O texto tem 20 artigos e consolida na lei condutas e procedimentos já adotados pela Igreja Católica no país, como o casamento, o ensino religioso nas escolas e a imunidade tributária, concedendo segurança jurídica a esses atos ou situações.
A aprovação do pacto o foi cercada de polêmica, já que, além do comprometimento em manter a educação religiosa facultativa nas escolas públicas, ele também prevê isenção tributária a órgãos da Igreja que exerçam atividades filantrópicas. Em agosto, a AMB (Associação dos Magistrados Brasileiros) qualificou o acordo como “grave retrocesso ao exercício das liberdades” e disse que sua aprovação comprometeria a laicidade do Estado.
Votação
A votação no plenário ocorreu poucas horas depois de a Comissão de Relações Exteriores e Defesa Nacional (CRE) aprovar o pacto.
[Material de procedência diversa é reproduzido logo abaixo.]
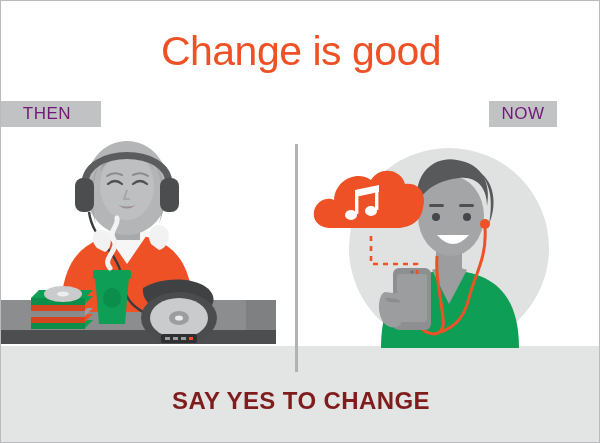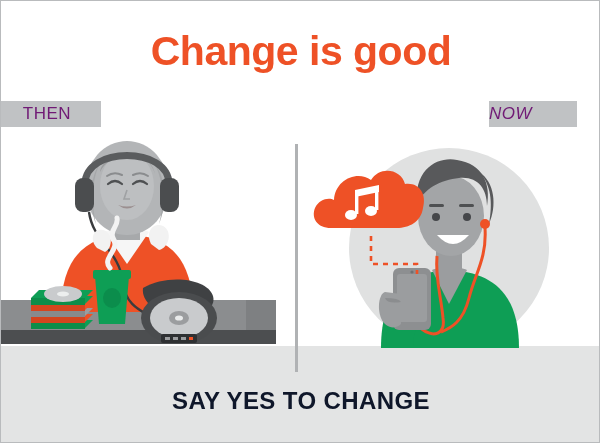"Change is good" .headline { font-weight: bold -> normal }
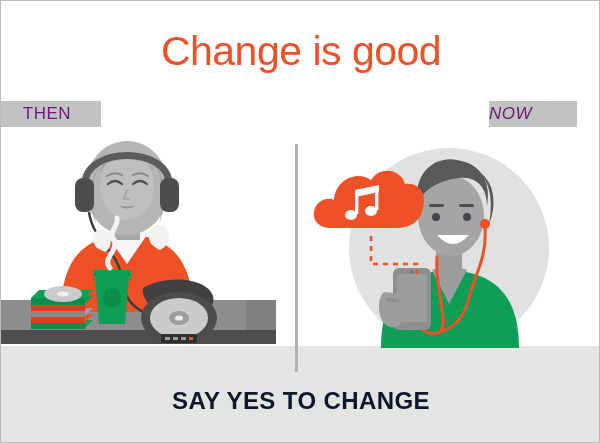"NOW" .tab-now { font-style: italic -> none; text-align: left -> center; width: 88px -> 68px }
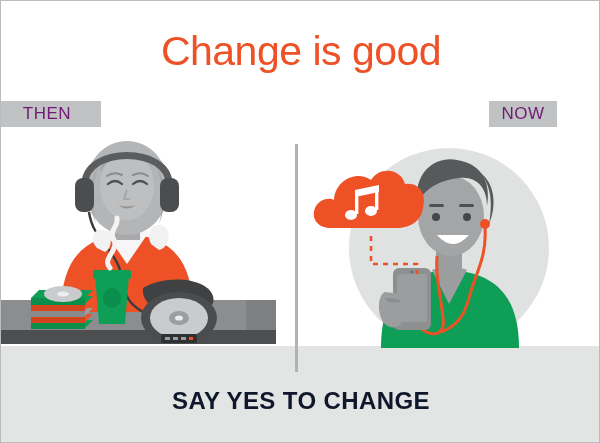"SAY YES TO CHANGE" .caption { color: #0f172a -> #7f1d1d }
Foram 11 votos favoráveis e uma abstenção do senador Geraldo Mesquita Júnior (PMDB-AC). Antes da votação, ele havia pedido vistas do projeto, mas o presidente da CRE, Eduardo Azeredo, decidiu fixar em apenas duas horas o período para vista, afirmando que já tiveram tempo suficiente para verificações. Mesquita Júnior explicou que não pôde analisar todos os aspectos do acordo por conta do ritmo de trabalho da casa.
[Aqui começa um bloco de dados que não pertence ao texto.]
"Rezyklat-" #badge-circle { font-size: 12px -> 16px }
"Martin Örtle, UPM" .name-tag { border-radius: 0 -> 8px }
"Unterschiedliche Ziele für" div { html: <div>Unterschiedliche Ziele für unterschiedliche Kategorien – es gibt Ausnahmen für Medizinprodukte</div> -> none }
Em entrevista ao Opera Mundi, Mesquita Júnior conta que tem sido procurado pela população, pedindo que ele votasse contra o projeto. Os argumentos do senador são de que Brasil é um Estado laico, e que o Vaticano, apesar de ser reconhecido como Estado, representa uma corrente religiosa.
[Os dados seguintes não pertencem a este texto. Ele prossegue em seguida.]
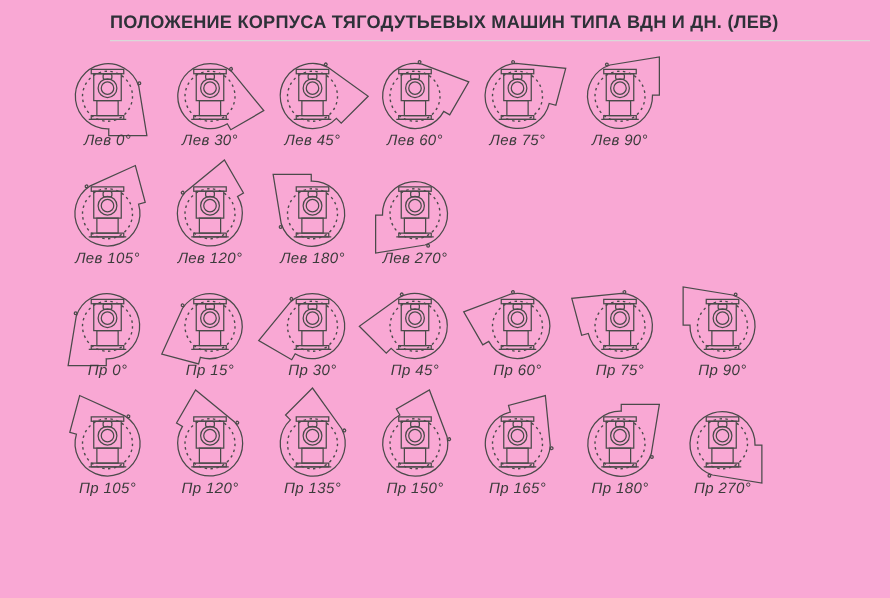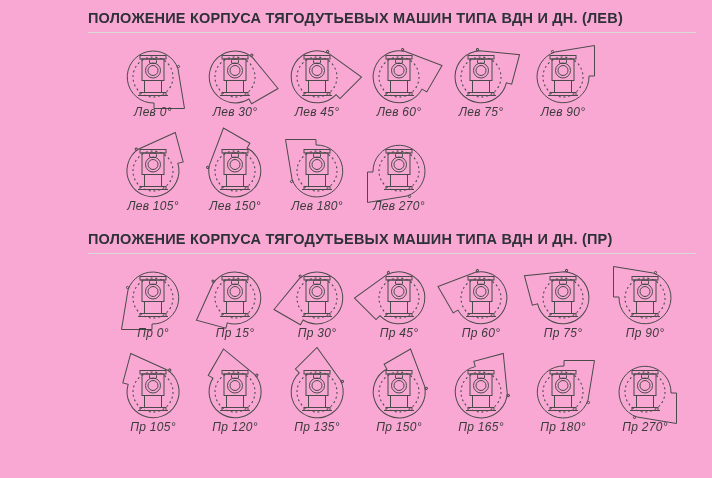"Лев 0°" .rows { padding-left: 112px -> 45px }
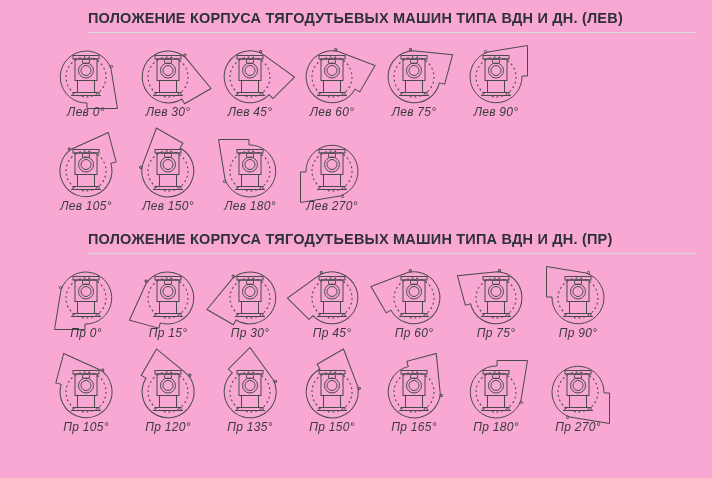"Лев 120°" div.fan { html: none -> <div> <svg> <g> <path></path> <circle></circle> </g> <circle></circle> <g> <rect></rect> <rect></rect> <rect></rect> <circle></circle> <circle></circle> <rect></rect> <rect></rect> <line></line> </g> </svg> <div>Лев 120°</div> </div> }
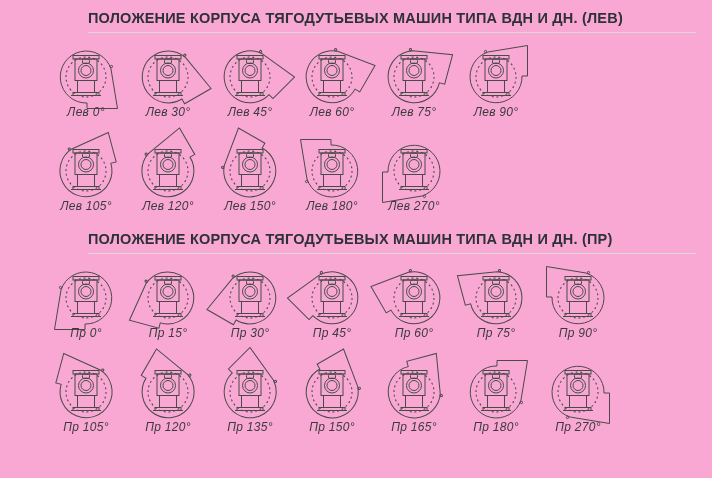"Лев 150°" div.fan { html: <div> <svg> <g> <path></path> <circle></circle> </g> <circle></circle> <g> <rect></rect> <rect></rect> <rect></rect> <circle></circle> <circle></circle> <rect></rect> <rect></rect> <line></line> </g> </svg> <div>Лев 150°</div> </div> -> none }
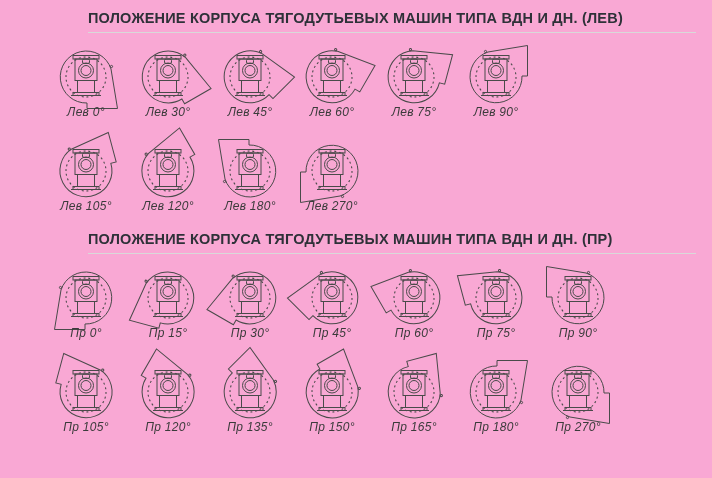"ПОЛОЖЕНИЕ КОРПУСА ТЯГОДУТЬЕВЫХ МАШИН ТИПА ВДН И ДН. (ПР)" div.section-title { html: <div>ПОЛОЖЕНИЕ КОРПУСА ТЯГОДУТЬЕВЫХ МАШИН ТИПА ВДН И ДН. (ПР)</div> -> none }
“Isso significa atribuir um segmento jurídico diferenciado, o que pode levar a uma situação indesejada. Como vamos resolver o problema das outras religiões que vão se sentir no mesmo direito? A humanidade já viveu essa experiência e foi reprovada”, disse.
Já o senador Marco Maciel (DEM-PE) foi um dos maiores incentivadores da aprovação no Senado. Ele defendeu a história da Igreja Católica e a necessidade do acordo. “O Vaticano já é um Estado como outro qualquer e inclusive já faz parte da ONU [Organização das Nações Unidas]”, disse Maciel.
O projeto tramita desde o final de 2008 quando foi encaminhado para o Congresso e aprovado pela Câmara dos Deputados no dia 27 de agosto de 2009 e seguiu para o Senado.
Polêmica
Desde que o acordo foi assinado entre o presidente Luiz Inácio Lula da Silva e o Papa Bento XVI, em 13 de novembro de 2008, tornou-se motivo de polêmica. A oposição, principalmente o PSOL e o PPS, acusa o governo de privilegiar os católicos e ferir a condição do Brasil de país laico.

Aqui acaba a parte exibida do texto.